Available Assets (Counted for Medicaid Qualification)
The following assets are available for Medicaid qualification purposes and counted in the asset limit, whether owned by the applicant or the applicant’s spouse, or owned by either of them jointly with someone else:
- Checking accounts
- Savings accounts
- Brokerage accounts
- Certificates of deposit
- Stocks and bonds
- U.S. savings bonds
- Primary residence if applicant does NOT intend to return home (note that if equity is greater than $585,000.00, then applicant does not qualify for Medicaid)
- Real property, other than primary residence (with certain exceptions)
- Limited partnerships
- Cash value of life insurance if the total face value of all such policies is greater than $10,000.00
- Vehicles other than the one excluded vehicle
- Boats, unless your primary residence
- Recreational vehicles, unless your primary residence or your only vehicle
- Loans payable to applicant
- Deferred annuities and some immediate annuities, depending on how they are structured and the date purchased
- Retirement funds, generally (please contact us for more information)
Excluded Assets (Not Counted for Medicaid Qualification)
The following assets are excluded for Medicaid qualification purposes and not counted in the asset limit:
- Primary residence if equity is less than or equal to $585,000.00 and applicant intends to return home
- Primary residence, regardless of equity, if spouse, child under age 21, or blind or disabled child of any age lives there
- One vehicle
- Life insurance with no cash value
- Life insurance with cash value if the total face value of all such policies is less than or equal to $10,000.00
- Irrevocable burial contracts
- $1,500.00 designated for burial expenses (revocable burial contracts, burial savings accounts, or life insurance policies)
- One burial plot per family member
Primary Residence
The Medicaid applicant’s primary residence will generally be an excluded asset if the applicant is living in the home or intends to return home and the equity in the home is less than or equal to $585,000.00. The home will also be excluded if the applicant’s spouse resides in the home, or if a minor, blind, or disabled child resides in the home. This exclusion only applies if the property served as the recipient’s primary residence prior to nursing home admission.

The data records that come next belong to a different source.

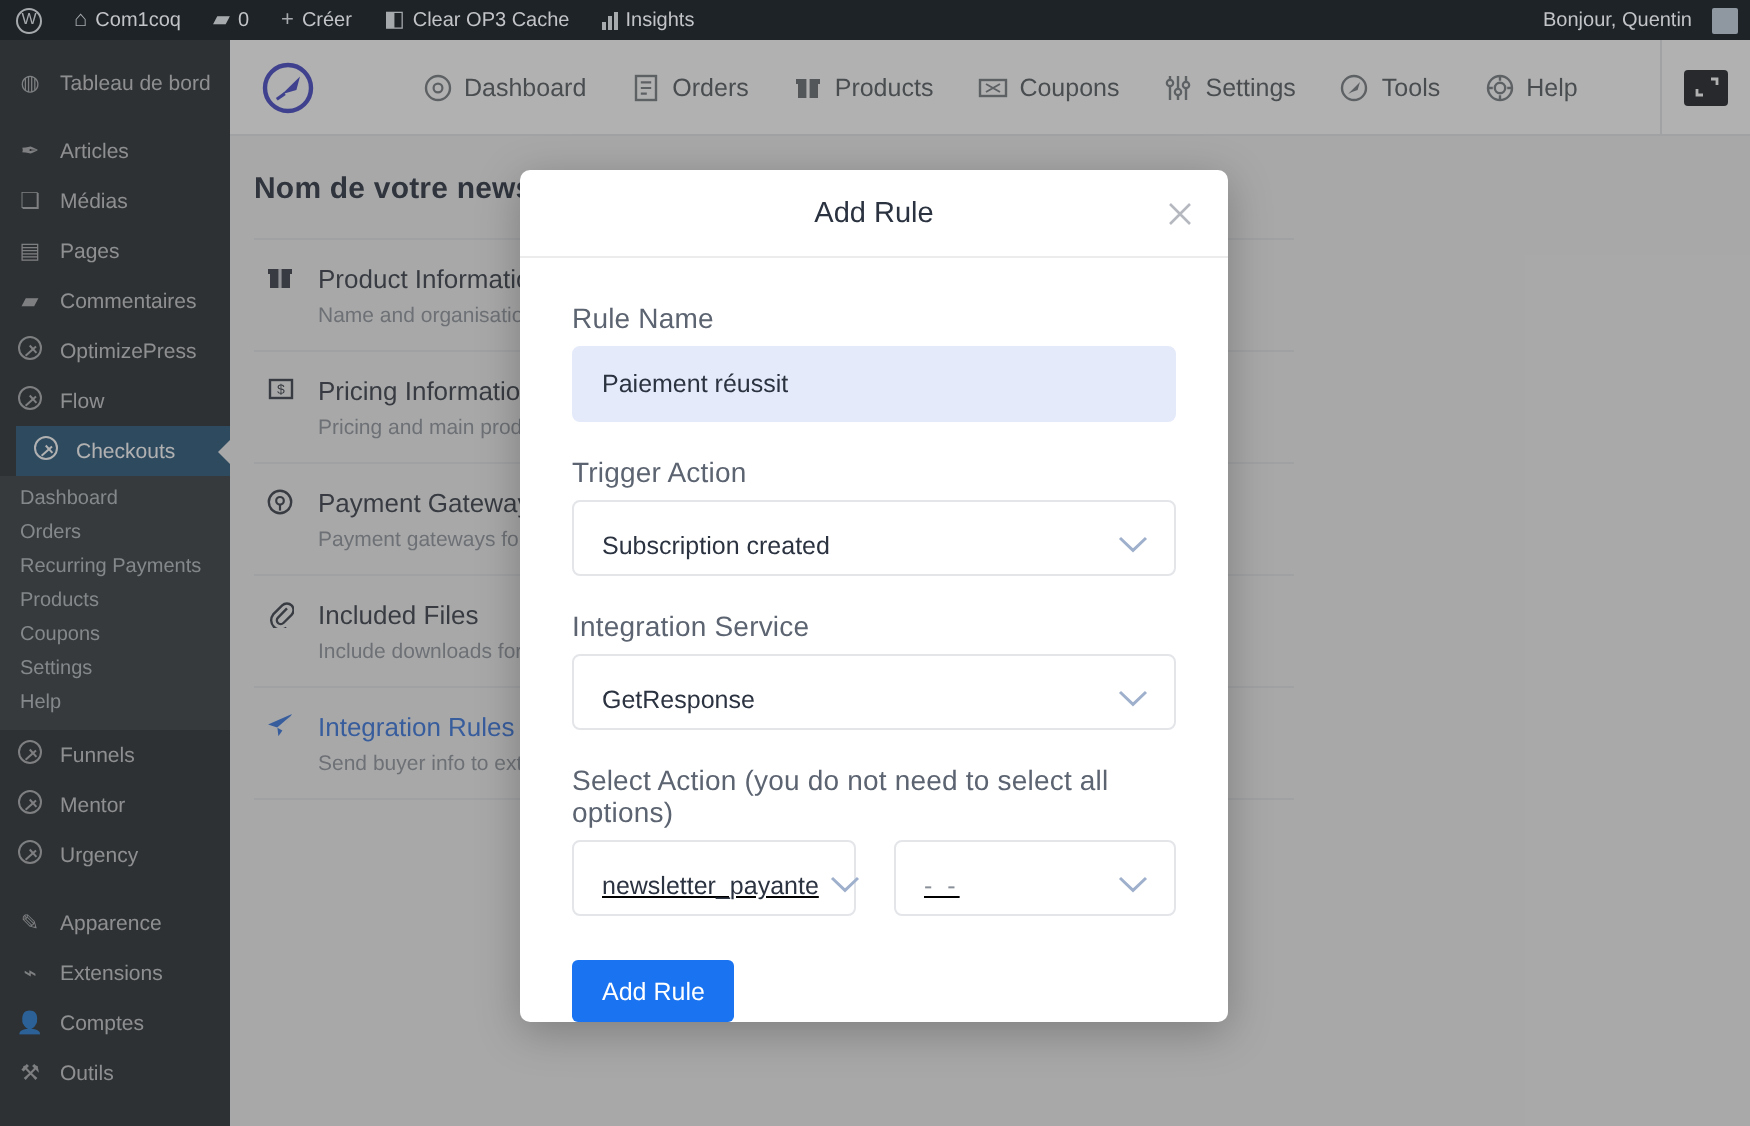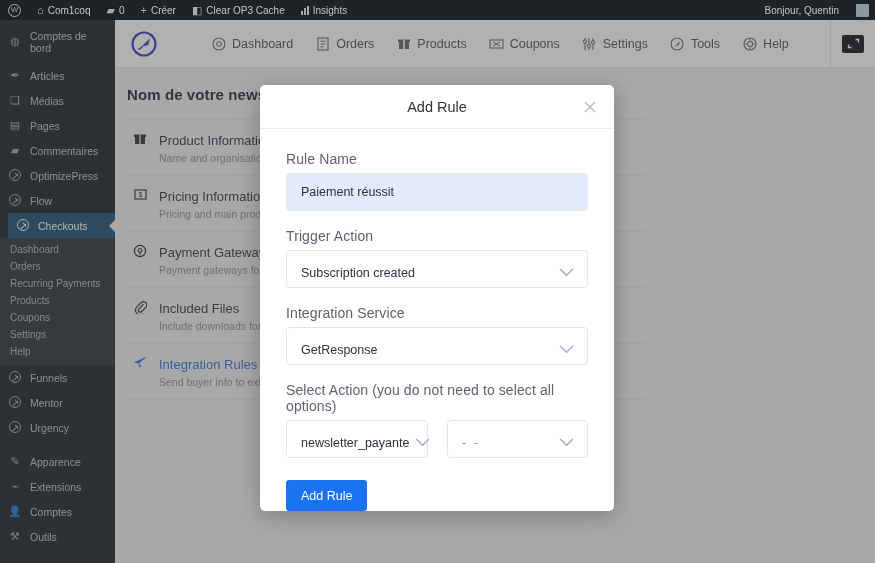--- a/index.html
+++ b/index.html
@@ -19,7 +19,7 @@
   }
   .ab-item { display: flex; align-items: center; gap: 4px; padding: 0 8px; height: 20px; color: #c3c4c7; white-space: nowrap; }
   .ab-item .glyph { font-size: 11px; line-height: 1; color: #a7aaad; }
-  .ab-right { margin-left: auto; display: flex; align-items: center; gap: 17px; padding-right: 6px; }
+  .ab-right { margin-left: auto; display: flex; align-items: center; gap: 10px; padding-right: 6px; }
   .ab-avatar { width: 13px; height: 13px; background: #8f98a1; border-radius: 1px; display:block; }
   .wp-logo { width: 13px; height: 13px; border: 1.4px solid #a7aaad; border-radius: 50%; position: relative; }
   .wp-logo::after { content:"W"; position:absolute; inset:0; font-size:8px; line-height:10px; text-align:center; color:#a7aaad; }

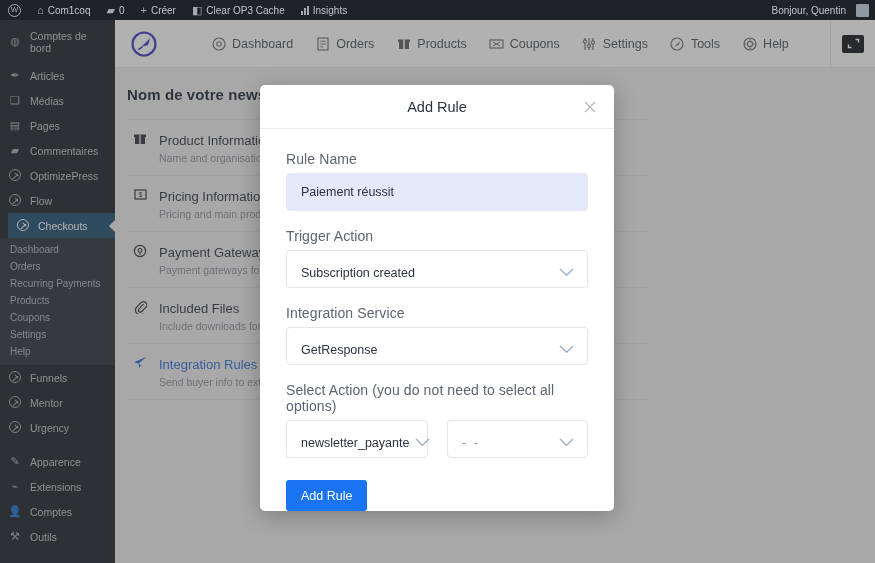--- a/index.html
+++ b/index.html
@@ -173,7 +173,7 @@
 
     <div class="menu-item">
       <span class="mi-icon">◍</span>
-      <span>Comptes de bord</span>
+      <span>Tableau de bord</span>
     </div>
 
     <div class="menu-gap"></div>

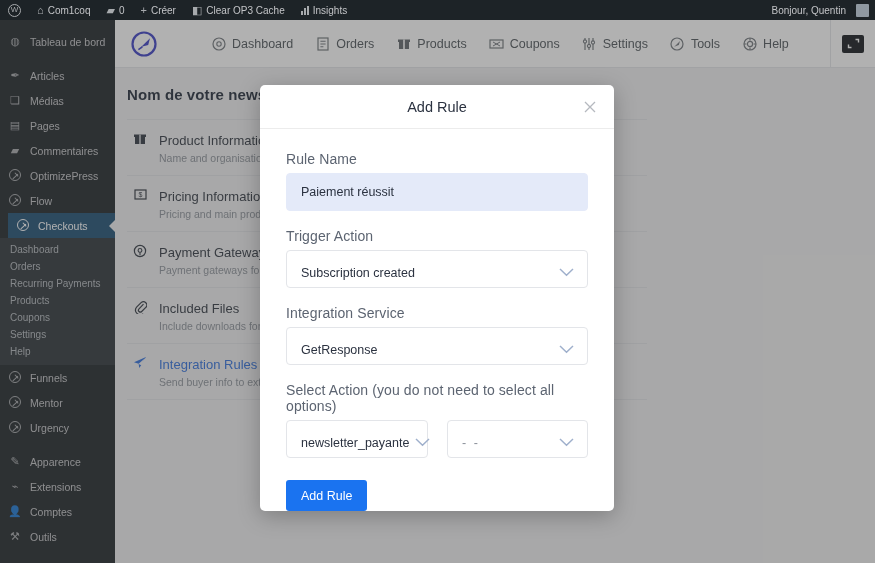--- a/index.html
+++ b/index.html
@@ -118,7 +118,7 @@
     padding: 8px 13px 0 14px; font-size: 12.5px; color: #2b3240;
   }
   .chev { color: #9fb0cc; flex: none; margin-left: 6px; }
-  .dual { display: flex; gap: 19px; }
+  .dual { display: flex; gap: 19px; text-decoration: underline; }
   .dual .select-box { flex: 1; }
   .dual .sel-left { max-width: 142px; }
   .placeholder-dash { color: #8a9099; letter-spacing: 2px; }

Home equity is calculated by subtracting any debt, such as a mortgage, from the current market value, which is the tax-assessed value on the property’s tax statement for the most recent year.
Applicants with an equity interest greater than $585,000.00 are not eligible for long term care Medicaid (this is known as the home equity cap). The home equity cap may be waived when denial of benefits would result in demonstrated hardship to the applicant.
Exceptions to the home equity cap apply if any of the following individuals reside in the home:
- The Medicaid recipient’s spouse.
- The Medicaid recipient’s child under age 21 (biological or adopted, without regard to marital status).
- The Medicaid recipient’s blind or disabled child of any age.
If the home is sold during the Medicaid recipient’s lifetime, the proceeds of the sale become an available asset. After the Medicaid recipient’s death, if the home is included in the probate estate, then it will be a probate asset subject to creditor claims, including a claim by North Carolina for reimbursement of Medicaid benefits.
Certain planning strategies may be employed prior to application for Medicaid benefits (and after application for Medicaid benefits in the case of spouses) in order to avoid Medicaid’s claim for recovery against the home after the death of the Medicaid recipient, and to prevent the sale of the home from disqualifying the Medicaid recipient from benefits.